--- RECORDS FOR THE TASK Enclosed Below ---
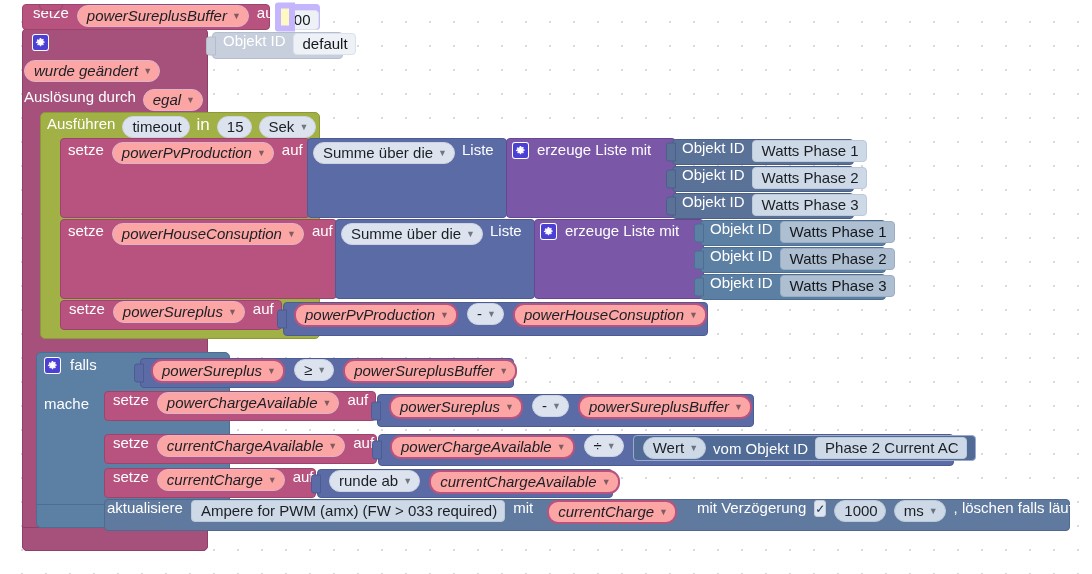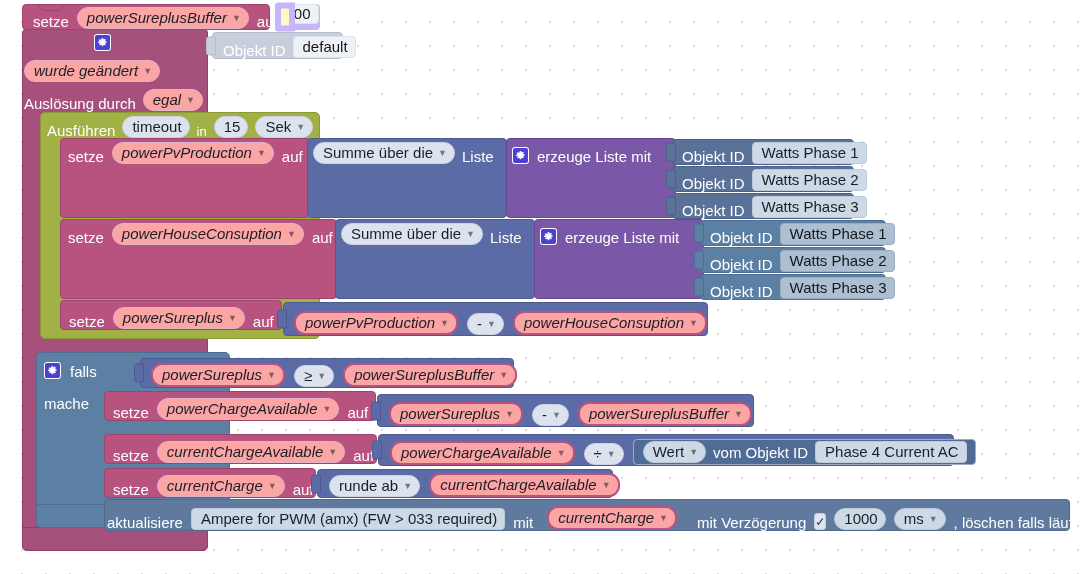--- a/index.html
+++ b/index.html
@@ -12,21 +12,21 @@
     font-family:"Liberation Sans", sans-serif;
     font-size:15px;
     overflow:hidden;
     position:relative;
     -webkit-font-smoothing:antialiased;
   }
   .abs{position:absolute;}
 
   
   .blk{position:absolute;box-sizing:border-box;border-radius:4px;}
-  .row{display:flex;align-items:flex-end;box-sizing:border-box;}
+  .row{display:flex;align-items:flex-start;box-sizing:border-box;}
 
   
   .c-magenta  {background:#a5517c;border:1px solid #8d3f68;}
   .c-varset   {background:#b8537f;border:1px solid #9c456c;}
   .c-olive    {background:#a2b146;border:1px solid #8b9a36;}
   .c-slate    {background:#5b6ba6;border:1px solid #4c5b91;}
   .c-purple   {background:#7b57a8;border:1px solid #674794;}
   .c-steel    {background:#5c7fa4;border:1px solid #4d6e92;}
   .c-steeldk  {background:#4f6b96;border:1px solid #42598088;}
   .c-blueid   {background:#5a7198;border:1px solid #4a6087;}
@@ -127,21 +127,21 @@
     <span>500</span>
   </span>
 </div>
 
 <div class="blk c-olive" style="left:40px;top:112px;width:280px;height:227px;border-radius:5px;"></div>
 <div class="abs row" style="left:47px;top:116px;height:22px;gap:7px;">
   <span class="lbl">Ausführen</span>
   <span class="field f-light">
     <span>timeout</span>
   </span>
-  <span class="lbl" style="font-size:13px;">in</span>
+  <span class="lbl" style="font-size:17px;">in</span>
   <span class="field f-light">
     <span>15</span>
   </span>
   <span class="field f-light">
     <span>Sek</span>
     <span class="caret">▼</span>
   </span>
 </div>
 
 <div class="blk c-varset" style="left:60px;top:138px;width:250px;height:80px;"></div>
@@ -343,21 +343,21 @@
     <span>÷</span>
     <span class="caret">▼</span>
   </span>
   <span class="blk c-steeldk row" style="position:relative;left:0;top:0;height:26px;padding:0 8px 0 9px;gap:7px;display:inline-flex;align-items:center;background:#4f6b96;border:1px solid #9fa9cc;">
     <span class="field f-lightb">
       <span>Wert</span>
       <span class="caret">▼</span>
     </span>
     <span class="lbl">vom Objekt ID</span>
     <span class="field f-lightb f-square">
-      <span>Phase 4 Current AC</span>
+      <span>Phase 2 Current AC</span>
     </span>
   </span>
 </div>
 
 <div class="blk c-varset row" style="left:104px;top:468px;width:212px;height:30px;padding-left:8px;gap:8px;">
   <span class="lbl">setze</span>
   <span class="field f-pink">
     <span>currentCharge</span>
     <span class="caret">▼</span>
   </span>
--- End of Enclosed RECORDS FOR THE TASK ---
EXERCISE INSTRUCTIONS ->
The records are to be returned word for word, without any of their pictures.

SOLVED EXERCISE ->
--- a/index.html
+++ b/index.html
@@ -12,21 +12,21 @@
     font-family:"Liberation Sans", sans-serif;
     font-size:15px;
     overflow:hidden;
     position:relative;
     -webkit-font-smoothing:antialiased;
   }
   .abs{position:absolute;}
 
   
   .blk{position:absolute;box-sizing:border-box;border-radius:4px;}
-  .row{display:flex;align-items:flex-end;box-sizing:border-box;}
+  .row{display:flex;align-items:flex-start;box-sizing:border-box;}
 
   
   .c-magenta  {background:#a5517c;border:1px solid #8d3f68;}
   .c-varset   {background:#b8537f;border:1px solid #9c456c;}
   .c-olive    {background:#a2b146;border:1px solid #8b9a36;}
   .c-slate    {background:#5b6ba6;border:1px solid #4c5b91;}
   .c-purple   {background:#7b57a8;border:1px solid #674794;}
   .c-steel    {background:#5c7fa4;border:1px solid #4d6e92;}
   .c-steeldk  {background:#4f6b96;border:1px solid #42598088;}
   .c-blueid   {background:#5a7198;border:1px solid #4a6087;}
@@ -127,21 +127,21 @@
     <span>500</span>
   </span>
 </div>
 
 <div class="blk c-olive" style="left:40px;top:112px;width:280px;height:227px;border-radius:5px;"></div>
 <div class="abs row" style="left:47px;top:116px;height:22px;gap:7px;">
   <span class="lbl">Ausführen</span>
   <span class="field f-light">
     <span>timeout</span>
   </span>
-  <span class="lbl" style="font-size:13px;">in</span>
+  <span class="lbl" style="font-size:17px;">in</span>
   <span class="field f-light">
     <span>15</span>
   </span>
   <span class="field f-light">
     <span>Sek</span>
     <span class="caret">▼</span>
   </span>
 </div>
 
 <div class="blk c-varset" style="left:60px;top:138px;width:250px;height:80px;"></div>
@@ -343,21 +343,21 @@
     <span>÷</span>
     <span class="caret">▼</span>
   </span>
   <span class="blk c-steeldk row" style="position:relative;left:0;top:0;height:26px;padding:0 8px 0 9px;gap:7px;display:inline-flex;align-items:center;background:#4f6b96;border:1px solid #9fa9cc;">
     <span class="field f-lightb">
       <span>Wert</span>
       <span class="caret">▼</span>
     </span>
     <span class="lbl">vom Objekt ID</span>
     <span class="field f-lightb f-square">
-      <span>Phase 4 Current AC</span>
+      <span>Phase 2 Current AC</span>
     </span>
   </span>
 </div>
 
 <div class="blk c-varset row" style="left:104px;top:468px;width:212px;height:30px;padding-left:8px;gap:8px;">
   <span class="lbl">setze</span>
   <span class="field f-pink">
     <span>currentCharge</span>
     <span class="caret">▼</span>
   </span>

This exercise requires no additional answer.